Sprawę skomentował Tomasz Hajto.

- Przy każdym prezesie działo się coś złego i coś dobrego. Teraz trochę bardziej to jest wyciągane. Zrobiliśmy jakąś aferę ze zwolnienia rzecznika prasowego - przyznał w rozmowie z kanałem Fansportu TV.

- Afera alkoholowa? Kto ma jakieś dowody? Zapamiętaj jedną rzecz - jeżeli powiesz, że ktoś był pijany, wiesz, jakie jest prawo? Musi być zbadany alkomatem, żeby powiedzieć, że był pijany. To wszystko na razie są pomówienia. Pomówienia gościa, który został zwolniony i on to wyciąga. Ja ci powiem jedną rzecz, chyba Zbyszek Boniek coś takiego powiedział, że Michał Probierz nie ma nic do zwalniania rzecznika prasowego, bo on pod niego nie podlega, bo on nie jest w sztabie szkoleniowym. Jak nie jest w sztabie, jak z tego co ja wiem, brał premię za mecz jak cała drużyna - powiedział były reprezentant Polski.

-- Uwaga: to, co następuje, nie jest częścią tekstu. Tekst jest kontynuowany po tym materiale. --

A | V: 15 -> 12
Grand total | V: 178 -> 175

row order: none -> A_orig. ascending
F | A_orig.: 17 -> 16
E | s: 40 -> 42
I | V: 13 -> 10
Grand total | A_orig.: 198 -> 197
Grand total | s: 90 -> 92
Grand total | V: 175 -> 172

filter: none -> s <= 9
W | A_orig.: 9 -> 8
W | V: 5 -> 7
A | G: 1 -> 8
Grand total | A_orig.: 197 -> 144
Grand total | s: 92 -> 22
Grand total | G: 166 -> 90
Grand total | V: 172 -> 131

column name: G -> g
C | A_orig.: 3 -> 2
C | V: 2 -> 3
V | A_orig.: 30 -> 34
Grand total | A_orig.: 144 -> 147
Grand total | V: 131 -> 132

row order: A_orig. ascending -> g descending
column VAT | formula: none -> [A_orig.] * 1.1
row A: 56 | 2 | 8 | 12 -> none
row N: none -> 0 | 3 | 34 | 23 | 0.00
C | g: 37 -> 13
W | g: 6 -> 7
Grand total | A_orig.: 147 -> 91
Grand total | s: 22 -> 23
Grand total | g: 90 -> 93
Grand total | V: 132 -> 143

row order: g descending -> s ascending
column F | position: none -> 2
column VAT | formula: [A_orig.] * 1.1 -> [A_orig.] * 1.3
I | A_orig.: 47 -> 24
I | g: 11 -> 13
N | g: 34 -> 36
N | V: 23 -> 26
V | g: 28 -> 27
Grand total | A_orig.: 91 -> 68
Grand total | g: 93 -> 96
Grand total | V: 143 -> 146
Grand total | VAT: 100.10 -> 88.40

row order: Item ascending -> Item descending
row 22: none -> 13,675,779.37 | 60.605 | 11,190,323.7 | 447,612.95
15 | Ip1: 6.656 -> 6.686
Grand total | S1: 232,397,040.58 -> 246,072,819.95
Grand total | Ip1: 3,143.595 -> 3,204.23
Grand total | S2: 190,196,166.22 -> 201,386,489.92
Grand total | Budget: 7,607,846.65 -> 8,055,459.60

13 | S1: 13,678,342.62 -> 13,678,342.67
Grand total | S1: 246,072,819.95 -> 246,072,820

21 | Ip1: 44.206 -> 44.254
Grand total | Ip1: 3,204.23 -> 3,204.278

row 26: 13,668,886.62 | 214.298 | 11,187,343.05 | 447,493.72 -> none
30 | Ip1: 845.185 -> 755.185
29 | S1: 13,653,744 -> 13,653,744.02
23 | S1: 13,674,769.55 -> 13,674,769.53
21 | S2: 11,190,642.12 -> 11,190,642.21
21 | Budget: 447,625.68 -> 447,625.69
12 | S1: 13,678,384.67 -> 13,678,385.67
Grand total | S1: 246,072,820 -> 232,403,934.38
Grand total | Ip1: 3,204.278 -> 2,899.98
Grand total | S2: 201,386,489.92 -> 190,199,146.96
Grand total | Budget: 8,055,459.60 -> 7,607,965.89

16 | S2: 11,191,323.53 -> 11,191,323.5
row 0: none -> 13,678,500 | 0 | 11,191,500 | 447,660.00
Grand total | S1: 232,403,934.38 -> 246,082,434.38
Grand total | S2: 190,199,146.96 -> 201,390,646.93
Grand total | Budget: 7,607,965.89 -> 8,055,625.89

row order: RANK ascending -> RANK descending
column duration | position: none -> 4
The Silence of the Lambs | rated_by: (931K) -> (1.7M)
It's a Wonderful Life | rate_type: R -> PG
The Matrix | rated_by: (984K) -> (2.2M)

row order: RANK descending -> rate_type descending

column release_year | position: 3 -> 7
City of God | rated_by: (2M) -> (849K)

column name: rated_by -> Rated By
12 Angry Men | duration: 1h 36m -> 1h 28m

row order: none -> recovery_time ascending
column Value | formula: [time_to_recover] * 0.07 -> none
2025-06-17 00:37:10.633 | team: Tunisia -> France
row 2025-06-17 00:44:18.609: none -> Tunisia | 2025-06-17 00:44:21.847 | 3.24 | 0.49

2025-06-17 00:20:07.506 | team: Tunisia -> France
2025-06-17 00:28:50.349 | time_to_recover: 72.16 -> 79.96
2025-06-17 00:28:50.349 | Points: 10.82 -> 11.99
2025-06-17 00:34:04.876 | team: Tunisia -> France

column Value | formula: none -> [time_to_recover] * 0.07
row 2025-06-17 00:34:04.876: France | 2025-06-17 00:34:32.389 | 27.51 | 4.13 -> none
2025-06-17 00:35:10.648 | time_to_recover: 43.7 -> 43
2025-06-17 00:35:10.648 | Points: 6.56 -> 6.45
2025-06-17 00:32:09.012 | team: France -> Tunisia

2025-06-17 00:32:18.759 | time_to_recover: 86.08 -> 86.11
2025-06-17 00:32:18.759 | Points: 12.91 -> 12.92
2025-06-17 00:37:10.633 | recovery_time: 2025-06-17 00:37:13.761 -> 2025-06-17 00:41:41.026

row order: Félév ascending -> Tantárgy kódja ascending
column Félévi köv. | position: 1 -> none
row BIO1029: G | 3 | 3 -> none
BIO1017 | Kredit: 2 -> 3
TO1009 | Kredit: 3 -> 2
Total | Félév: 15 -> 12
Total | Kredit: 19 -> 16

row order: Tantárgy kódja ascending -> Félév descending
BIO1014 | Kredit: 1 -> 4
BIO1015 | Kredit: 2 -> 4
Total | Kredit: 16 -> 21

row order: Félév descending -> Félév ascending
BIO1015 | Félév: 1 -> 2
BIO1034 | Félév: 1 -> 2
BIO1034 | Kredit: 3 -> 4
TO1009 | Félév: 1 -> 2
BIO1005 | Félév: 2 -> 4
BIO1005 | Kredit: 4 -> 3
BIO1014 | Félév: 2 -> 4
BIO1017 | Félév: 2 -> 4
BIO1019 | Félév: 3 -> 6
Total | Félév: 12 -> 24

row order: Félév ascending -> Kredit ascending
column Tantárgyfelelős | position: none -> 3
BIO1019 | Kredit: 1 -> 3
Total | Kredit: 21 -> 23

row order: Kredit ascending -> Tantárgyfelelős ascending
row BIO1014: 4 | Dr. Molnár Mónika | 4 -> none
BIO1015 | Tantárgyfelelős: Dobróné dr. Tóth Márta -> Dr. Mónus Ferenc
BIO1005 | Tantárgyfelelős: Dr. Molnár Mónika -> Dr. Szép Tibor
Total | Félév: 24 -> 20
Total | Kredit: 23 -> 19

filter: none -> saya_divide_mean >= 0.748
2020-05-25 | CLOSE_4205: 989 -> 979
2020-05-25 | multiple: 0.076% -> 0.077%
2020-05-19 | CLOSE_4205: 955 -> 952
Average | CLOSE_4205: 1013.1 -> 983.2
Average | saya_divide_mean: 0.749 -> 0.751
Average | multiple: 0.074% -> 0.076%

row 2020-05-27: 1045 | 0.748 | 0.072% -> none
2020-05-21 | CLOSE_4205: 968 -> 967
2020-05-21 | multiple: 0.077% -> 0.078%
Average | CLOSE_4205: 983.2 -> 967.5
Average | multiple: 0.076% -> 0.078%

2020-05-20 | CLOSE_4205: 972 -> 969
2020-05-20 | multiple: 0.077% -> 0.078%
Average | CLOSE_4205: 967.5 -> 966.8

- Ludzie, nie bądźmy hipokrytami. Wysłuchajmy też dwie strony. Jedną żeśmy wszyscy zahukali i nie dajemy jej szansy. Są też inne rzeczy. Wierzę, że w końcu PZPN zacznie się też bronić w tej sytuacji i parę faktów innych wyciągnie. Najłatwiej jest obrzucić - najpierw Tomka Hajtę, potem obrzucić PZPN za kolejne lata. Zawsze szukamy ofiary, którą chcemy skopać, a nigdy nie bierzemy tego pod uwagę, że tam z drugiej strony też jest ktoś, kto może się zacząć bronić. Radziłbym kilku osobom lekutko sfolgować. Parę rzeczy już wiem od ludzi z Polskiego Związku Piłki Nożnej i te rzeczy są na razie jeszcze niewyciągnięte, ale są naprawdę dosyć mocne argumenty, żeby się zacząć bronić. Szczerze powiem - nie wiem, czemu jeszcze tego nie wyciągają, ale wielu by kopara opadła - zaznaczył Hajto.